In-Depth
Microsoft's Scale-Out File Server Overcomes SAN Cloud Barriers
There are no SANs in the cloud because the venerable storage technology just doesn't scale to that level. But there are ways around it, and Microsoft shops should start with the company's Scale-Out File Server.
There's a revolution going on in storage. Once the domain of boring but dependable storage-area network (SAN) arrays, there's now a plethora of choice, including all flash storage (with varying different underlying technology) and server-message block (SMB)-based storage. There are three main, underlying technology shifts altering the status quo:
Flash storage, either as the only storage technology for very high performance workloads, or in tandem with hard drives for tiered storage solutions.
Cloud storage, in many cases implemented as a third tier for long-term archiving of cold data.
Software-defined storage (SDS), closely related to storage virtualization. This technology has all the buzz right now. Microsoft entered the arena with the release of Windows Server 2012, and furthered its position with the release of Windows Server 2012 R2, offering a complete SDS stack.
The problem with SAN technology is that it wasn't really designed to solve today's problems: It's complex and requires specialized skills, it's expensive, and it doesn't scale in today's cloud world. Looking at Amazon Web Services Inc. (AWS), the Google Inc. cloud platform and Microsoft Azure, none of them rely on SAN storage. There's simply no way that the companies could scale their public cloud offerings if they had to wire a SAN switch to two Host Bus Adapters (HBAs) in each server. That's not to say SANs are going away; they'll change and adapt like any technology, but they're no longer the default answer to every enterprise storage question.

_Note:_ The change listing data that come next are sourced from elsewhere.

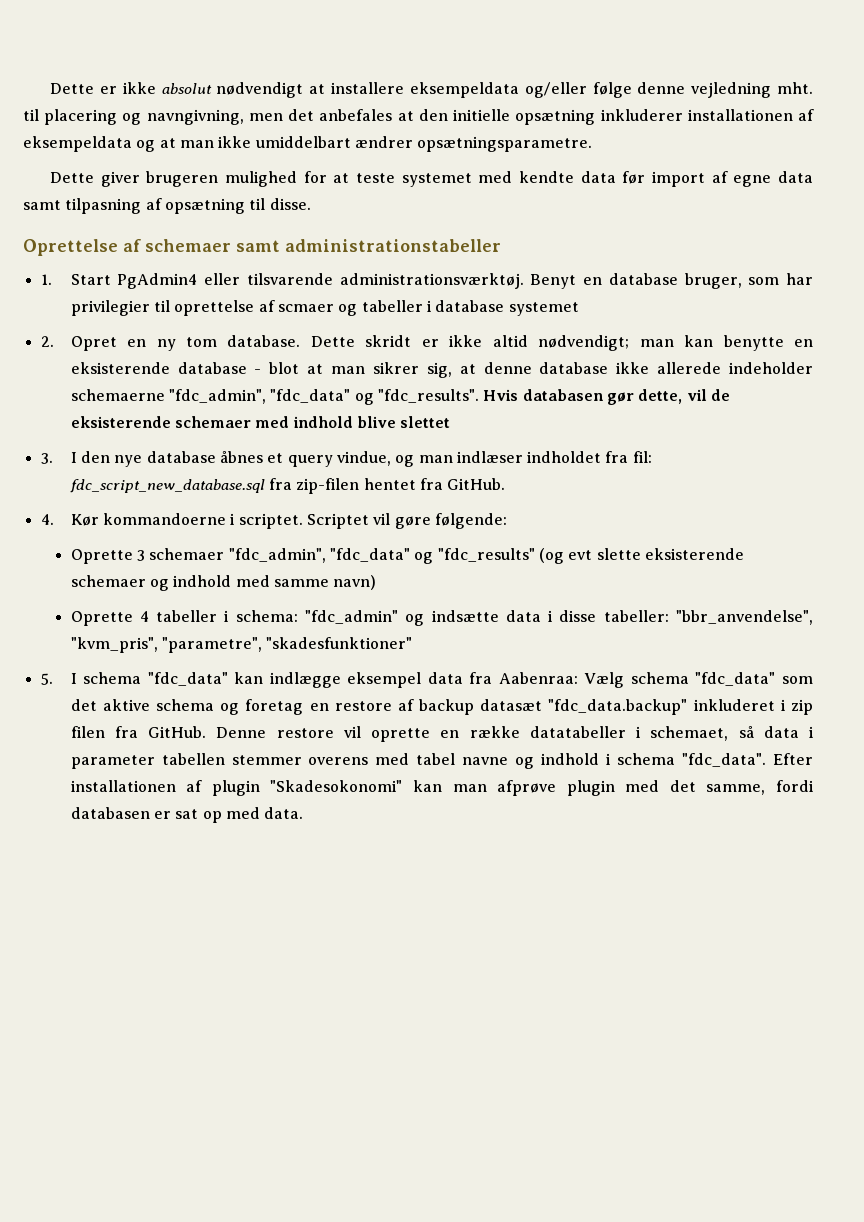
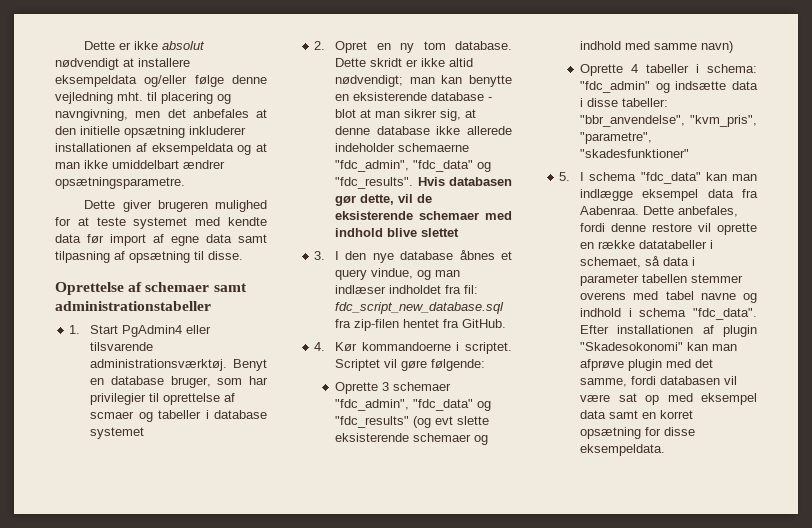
(264, 678) none -> [732,174,757,181] man
[498,672,813,688] [70,699,813,715] [70,726,267,738] Aabenraa: Vælg schema "fdc_data" som det aktive schema og foretag en restore af backup datasæt "fdc_data.backup" inkluderet i zip filen fra GitHub. Denne -> [580,206,739,217] [580,223,647,232] Aabenraa. Dette anbefales, fordi denne
[153,811,171,819] er -> [724,376,738,385] [580,394,611,402] vil være
[264,807,304,819] data. -> [701,393,757,405] [580,410,694,419] [580,427,696,439] [580,444,666,456] eksempel data samt en korret opsætning for disse eksempeldata.

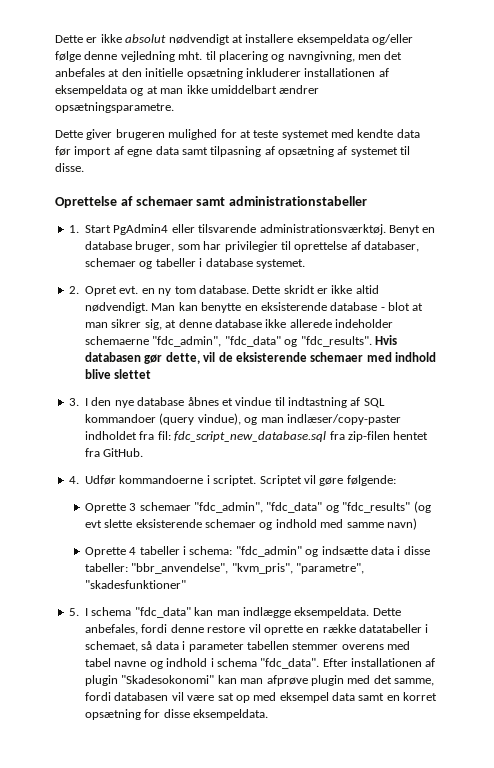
(190, 257) none -> [337,146,398,157] af systemet
[90,411,135,419] scmaer -> [364,241,419,252] [85,258,136,267] databaser, schemaer
[90,427,145,439] systemet -> [255,259,305,269] systemet.
(368, 47) none -> [119,286,139,294] evt.
[335,75,435,87] nødvendigt; man -> [85,302,176,313] nødvendigt. Man
[335,268,414,280] query vindue, -> [235,397,385,408] [85,413,241,425] vindue til indtastning af SQL kommandoer (query vindue),
[335,285,387,294] indlæser -> [286,414,401,425] indlæser/copy-paster
[335,342,358,351] Kør -> [85,475,116,485] Udfør
[642,189,758,201] [580,206,640,215] eksempel data fra Aabenraa. -> [294,607,370,618] eksempeldata.

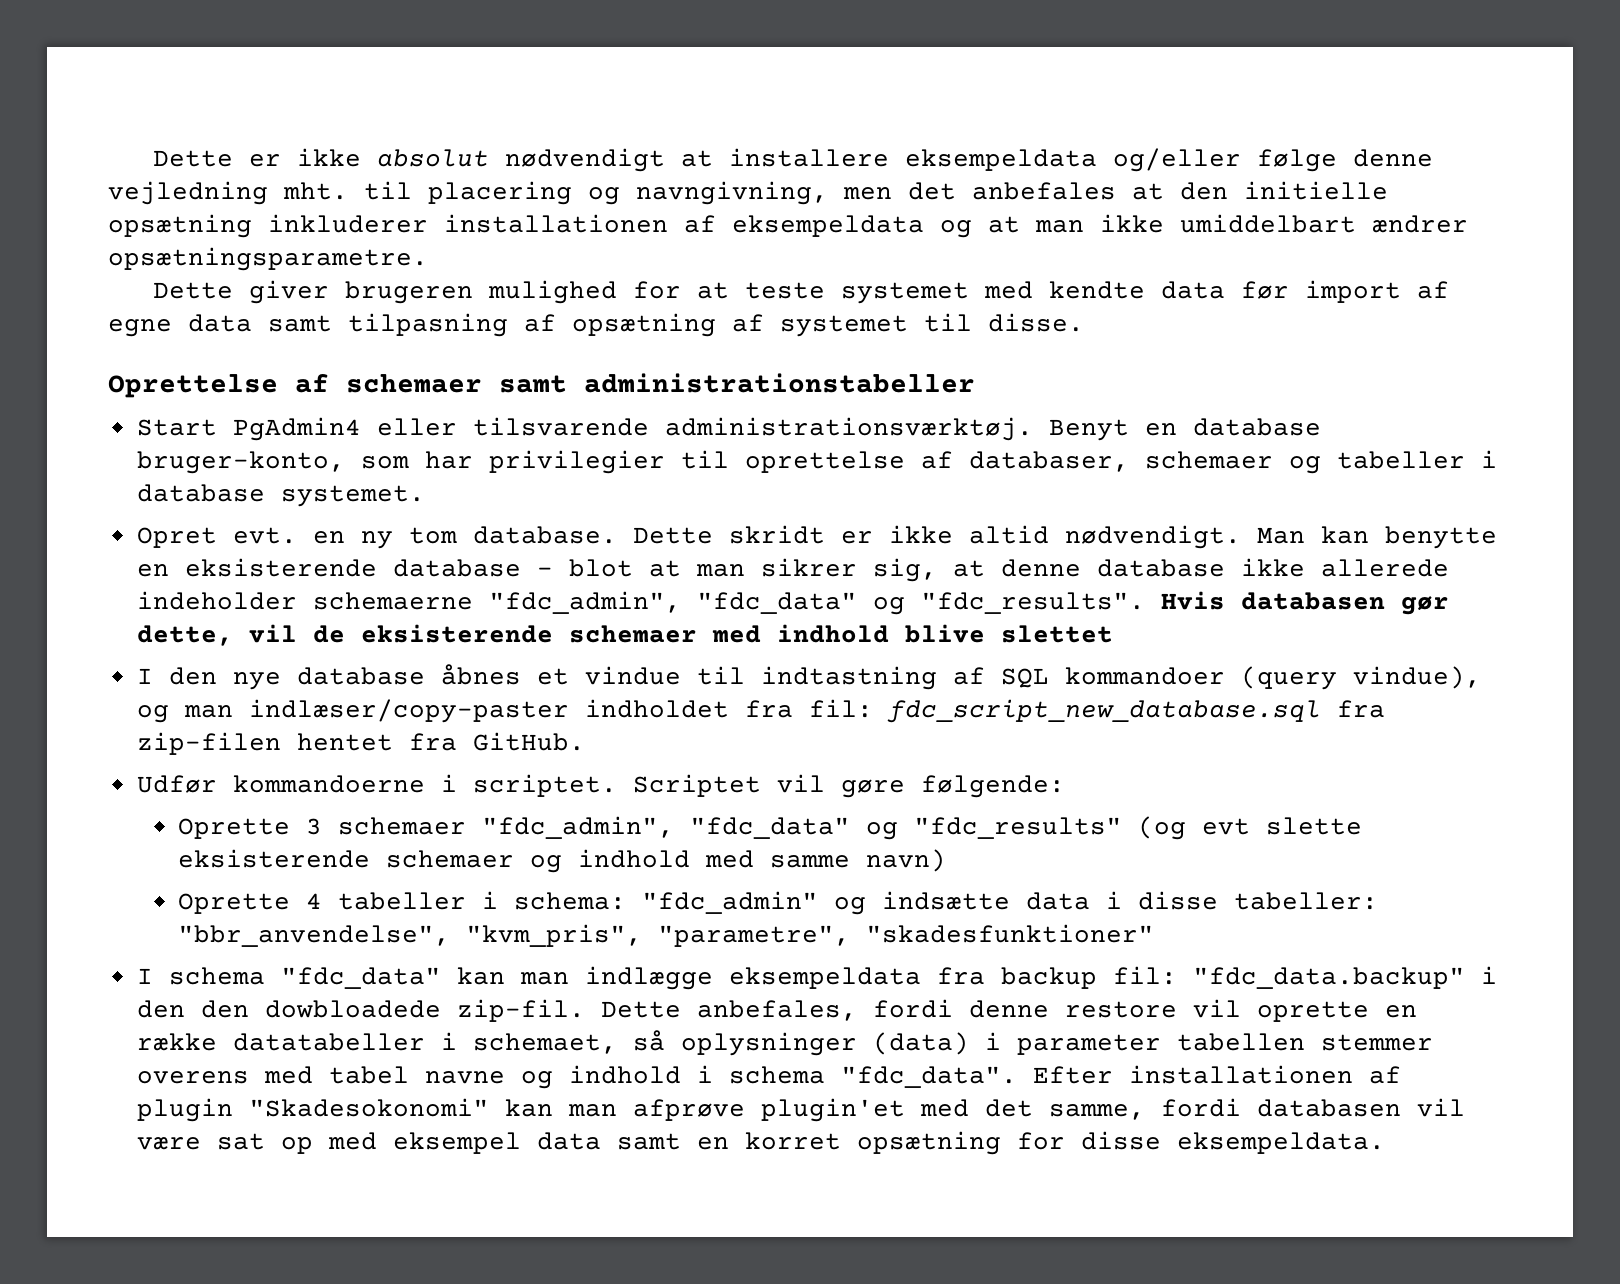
[68,225,79,233] 1. -> (975, 383) none
[135,241,175,252] bruger, -> [136,451,345,474] bruger-konto,
[68,286,79,294] 2. -> (425, 496) none
[68,398,79,406] 3. -> (1113, 634) none
[68,476,79,484] 4. -> (585, 741) none
[68,608,79,616] 5. -> (1155, 933) none
[294,607,370,618] eksempeldata. -> [728,966,1497,989] [136,999,585,1022] eksempeldata fra backup fil: "fdc_data.backup" i den den dowbloadede zip-fil.
[155,641,179,650] data -> [680,1032,969,1056] oplysninger (data)
[310,675,344,686] plugin -> [760,1098,905,1122] plugin'et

Microsoft doesn't just have one iron in this fire; it offers StorSimple, a SAN array with hard-disk drives (HDDs) and solid-state drives (SSDs), as well as Azure storage for long-term storage. Then there's the recent acquisition of InMage, for replication of Linux and Windows virtual machines (VMs) from VMware to Azure.
A recent Microsoft solution for the SAN problem is Scale-Out File Server (SOFS) in Windows Server 2012 R2, which provides clustered, continuously available storage.
SOFS to the Rescue
When Microsoft built its SAN replacement technology in the form of SOFS, it replaced the controllers with Windows Server 2012 R2 file servers, and the connectivity with either ordinary 1 Gbps or 10 Gbps Ethernet NICs, or faster, SMB Direct NICs. The drives are housed in simpler enclosures with no RAID built in; just power supplies and external SAS connectivity. The SOFS role manages the permissions, data protection and data flow if you're using SSDs (the tiering).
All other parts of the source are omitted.